Thanks to a up-to-date five-year, $2.78 million grant from the National Institutes of Health and the National Cancer Institute, researchers at Case Western Reserve University (CWRU), Cleveland Clinic and University Hospitals (UH) will utilize artificial intelligence (AI) to better treat rectal disease. cancer patients.
The American Cancer Society estimates that about 46,000 people nationwide will be diagnosed with rectal cancer this year – the third most common type of digestive cancer after colon and pancreatic cancer.
Using artificial intelligence, researchers aim to obtain detailed data from magnetic resonance imaging (MRI) scans to better understand how rectal cancers respond to therapy. The up-to-date information is a key advance in overcoming the problems clinicians face in assessing which tumors die or regress significantly after therapy and which do not.
Our goal is to develop up-to-date types of radiomics signatures, including computational analysis of radiological and pathological images, to determine how well these patients responded to therapy. This will enable doctors to better personalize treatments for rectal cancer patients.”
Satish Viswanath, professor of biomedical engineering at Case Western Reserve and principal investigator of the grant
The study will analyze medical images of more than 900 rectal cancer patients using artificial intelligence, a up-to-date biology-based approach to radiomics. The research will also include data collected in a previous clinical trial involving patients with rectal cancer.
Based on the information collected, researchers will analyze patients’ response to treatment. Their goal is to develop a non-invasive and correct method to identify rectal cancer patients who have no tumor remaining after treatment, thus reducing the number of unnecessary surgeries and related complications in these patients.
“This study has great potential to uncover characteristics of dying cancers based on mining features that are typically concealed to the naked eye,” said Andrei S. Purysko, associate professor of radiology at Cleveland Clinic Lerner College of Medicine and co-principal investigator. “We will also be integrating artificial intelligence into clinical assessment to develop a way to incorporate AI signatures into the clinical process.”

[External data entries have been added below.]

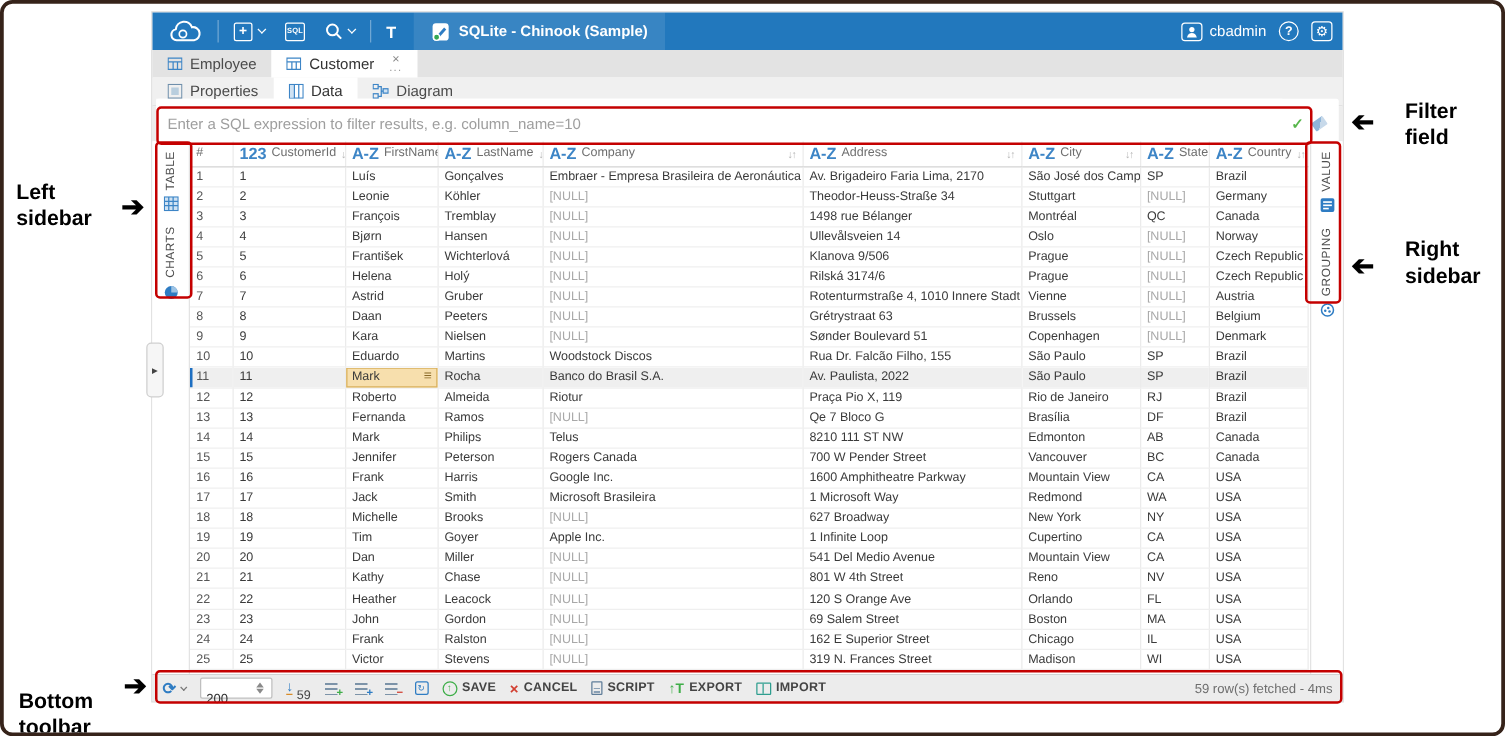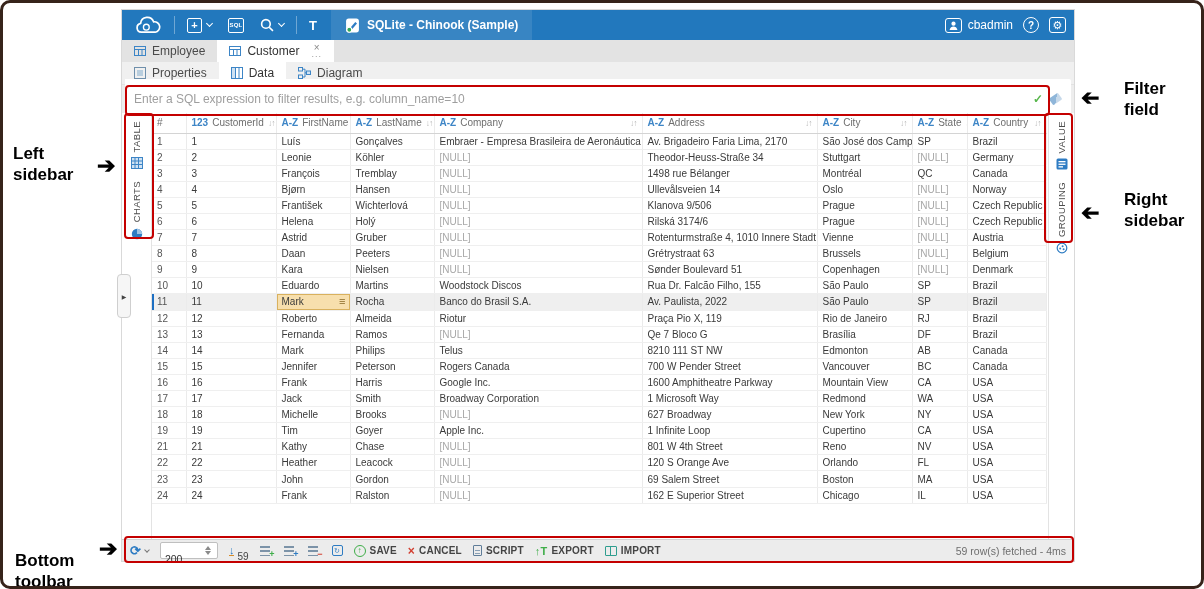--- a/index.html
+++ b/index.html
@@ -50,21 +50,21 @@
   .rail-left { width: 30px; border-right: 1px solid #e3e3e3; }
   .rail-right { width: 26px; border-left: 1px solid #e3e3e3; }
   .vtab { display: flex; flex-direction: column; align-items: center; gap: 5px; cursor: pointer; }
   .vtext { writing-mode: vertical-rl; transform: rotate(180deg); font-size: 9.5px; color: #4e4e4e; letter-spacing: .4px; }
 
   .gridwrap { flex: 1; overflow: hidden; background: #fff; }
   table { border-collapse: collapse; table-layout: fixed; width: 894px; }
   th, td { height: 16.1px; padding: 0 5px; border-right: 1px solid #ebebeb; border-bottom: 1px solid #efefef; white-space: nowrap; overflow: hidden; font-size: 10px; text-align: left; }
   th { height: 20px; color: #6e6e6e; font-weight: normal; border-bottom: 1px solid #d4d4d4; background: #fff; }
   .th-inner { display: flex; align-items: center; gap: 4px; }
-  .badge { color: #3d85c6; font-size: 10px; font-weight: bold; flex: none; }
+  .badge { color: #3d85c6; font-size: 13px; font-weight: bold; flex: none; }
   .sort { margin-left: auto; color: #b8b8b8; font-size: 8.5px; letter-spacing: -1px; flex: none; }
   td { color: #3a3a3a; }
   td.rownum { color: #555; }
   td.null { color: #a8a8a8; }
   tr.sel-row td { background: #efefef; }
   tr.sel-row td.rownum { box-shadow: inset 2px 0 0 #1d6fc2; }
   td.sel-cell { background: #f7dfad !important; box-shadow: inset 0 0 0 1px #d9b15e; position: relative; }
   .cell-menu { position: absolute; right: 4px; top: 1px; color: #8a6a28; font-size: 11px; font-weight: bold; cursor: pointer; }
 
   
@@ -508,21 +508,21 @@
                 <td>1600 Amphitheatre Parkway</td>
                 <td>Mountain View</td>
                 <td>CA</td>
                 <td>USA</td>
               </tr>
               <tr>
                 <td class="rownum">17</td>
                 <td>17</td>
                 <td>Jack</td>
                 <td>Smith</td>
-                <td>Broadway Corporation</td>
+                <td>Microsoft Brasileira</td>
                 <td>1 Microsoft Way</td>
                 <td>Redmond</td>
                 <td>WA</td>
                 <td>USA</td>
               </tr>
               <tr>
                 <td class="rownum">18</td>
                 <td>18</td>
                 <td>Michelle</td>
                 <td>Brooks</td>
@@ -537,20 +537,31 @@
                 <td>19</td>
                 <td>Tim</td>
                 <td>Goyer</td>
                 <td>Apple Inc.</td>
                 <td>1 Infinite Loop</td>
                 <td>Cupertino</td>
                 <td>CA</td>
                 <td>USA</td>
               </tr>
               <tr>
+                <td class="rownum">20</td>
+                <td>20</td>
+                <td>Dan</td>
+                <td>Miller</td>
+                <td class="null">[NULL]</td>
+                <td>541 Del Medio Avenue</td>
+                <td>Mountain View</td>
+                <td>CA</td>
+                <td>USA</td>
+              </tr>
+              <tr>
                 <td class="rownum">21</td>
                 <td>21</td>
                 <td>Kathy</td>
                 <td>Chase</td>
                 <td class="null">[NULL]</td>
                 <td>801 W 4th Street</td>
                 <td>Reno</td>
                 <td>NV</td>
                 <td>USA</td>
               </tr>
@@ -578,20 +589,31 @@
               </tr>
               <tr>
                 <td class="rownum">24</td>
                 <td>24</td>
                 <td>Frank</td>
                 <td>Ralston</td>
                 <td class="null">[NULL]</td>
                 <td>162 E Superior Street</td>
                 <td>Chicago</td>
                 <td>IL</td>
+                <td>USA</td>
+              </tr>
+              <tr>
+                <td class="rownum">25</td>
+                <td>25</td>
+                <td>Victor</td>
+                <td>Stevens</td>
+                <td class="null">[NULL]</td>
+                <td>319 N. Frances Street</td>
+                <td>Madison</td>
+                <td>WI</td>
                 <td>USA</td>
               </tr>
             </tbody>
           </table>
       </div>
 
       <div class="rail rail-right">
         <div class="vtab">
           <span class="vtext">VALUE</span>
           <svg width="12" height="12" viewBox="0 0 12 12">

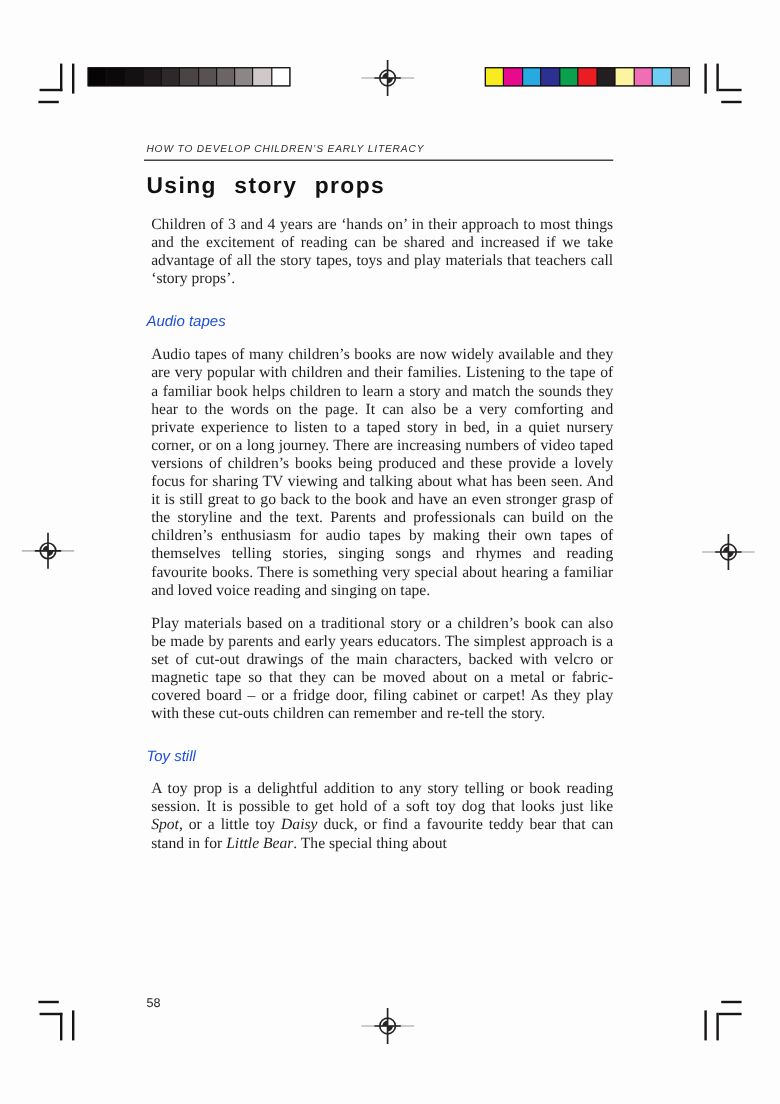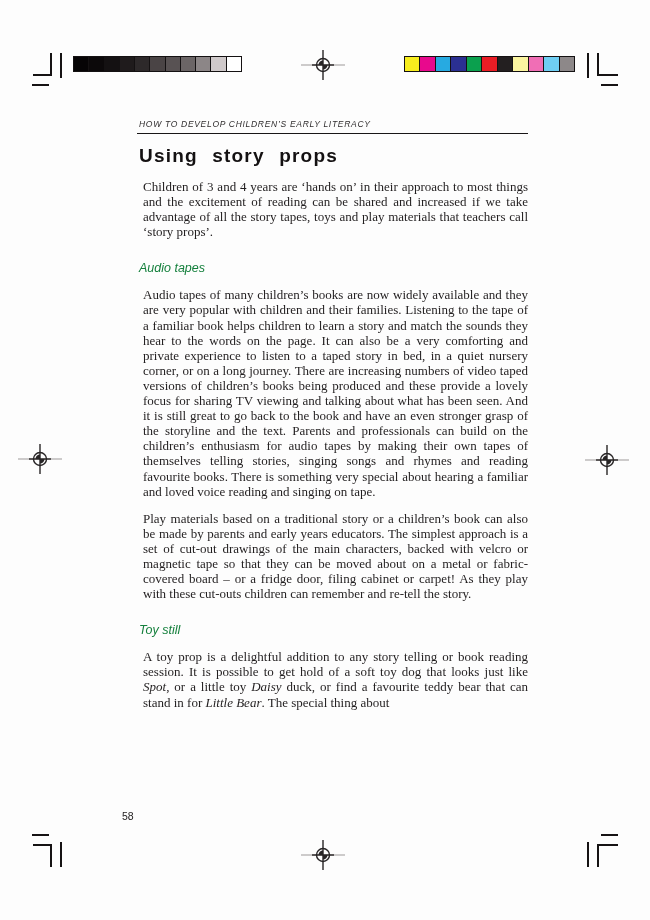--- a/index.html
+++ b/index.html
@@ -17,21 +17,21 @@
   .calbar{
     position:absolute;top:56px;height:16px;
     display:flex;gap:1px;background:#141112;border:1px solid #141112;
     box-sizing:border-box;
   }
   .calbar .swatch{flex:1;}
   #graybar{left:73px;width:169px;}
   #colorbar{left:404px;width:171px;}
   
   .content{
-    position:absolute;left:139px;top:119px;width:389px;
+    position:absolute;left:122px;top:119px;width:389px;
   }
   .running-head{
     font-family:"Liberation Sans", sans-serif;
     font-style:italic;font-size:8.5px;letter-spacing:0.7px;
     color:#2f2c2d;text-transform:uppercase;
   }
   .rule{
     margin-left:-2px;width:391px;margin-top:4px;
     border-bottom:1.6px solid #191617;
   }
@@ -43,25 +43,25 @@
   }
   p.body{
     margin:12px 0 0 4px;
     font-size:13px;line-height:15.1px;
     text-align:justify;text-justify:inter-word;
   }
   h2.subhead{
     margin:22px 0 0 0;
     font-family:"Liberation Sans", sans-serif;
     font-style:italic;font-weight:normal;
-    font-size:12.5px;color:#15803d;
+    font-size:12.5px;color:#1d4ed8;
   }
   .ital{font-style:italic;}
   .page-number{
-    position:absolute;left:122px;top:810px;
+    position:absolute;left:122px;top:830px;
     font-family:"Liberation Sans", sans-serif;
     font-size:10.5px;color:#242122;text-align:center;
   }
 </style>
 </head>
 <body>
 
 <div class="cm" style="left:50px;top:53px;width:2px;height:23px;"></div>
 <div class="cm" style="left:60px;top:53px;width:2px;height:25px;"></div>
 <div class="cm" style="left:33px;top:74px;width:19px;height:2px;"></div>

Viswanath’s team will lead the work with support from the up-to-date Center for the Discovery of Artificial Intelligence in Disease Biology at the CWRU School of Medicine, combining medical sciences and artificial intelligence.
Dean of the School of Medicine Stan Gerson recently announced the creation of the up-to-date center, also co-directed by Viswanath, as an extension of the school’s mission to improve human health through scientific discovery and education.
“This study will provide real survival and quality of life benefits to our rectal cancer patients and is the first of many to be conducted at the up-to-date center,” Gerson said. “This partnership proves how essential it is for medical institutions and disciplines to come together and develop up-to-date therapeutic modalities for our cancer patients.”
Emily Steinhagen, a colorectal surgeon at University Hospitals Seidman Cancer Center and principal investigator, also leads the team, along with colleagues in the departments of radiology, pathology, oncology, biostatistics and surgery at CWRU, Cleveland Clinic, UH and Medical College Wisconsin.
“The ability to accurately assess response to chemotherapy and radiation therapy will lend a hand us personalize care by appropriately selecting patients for nonsurgical treatment, and the results of this study will lend a hand us improve outcomes for all patients treated for rectal cancer,” Steinhagen said.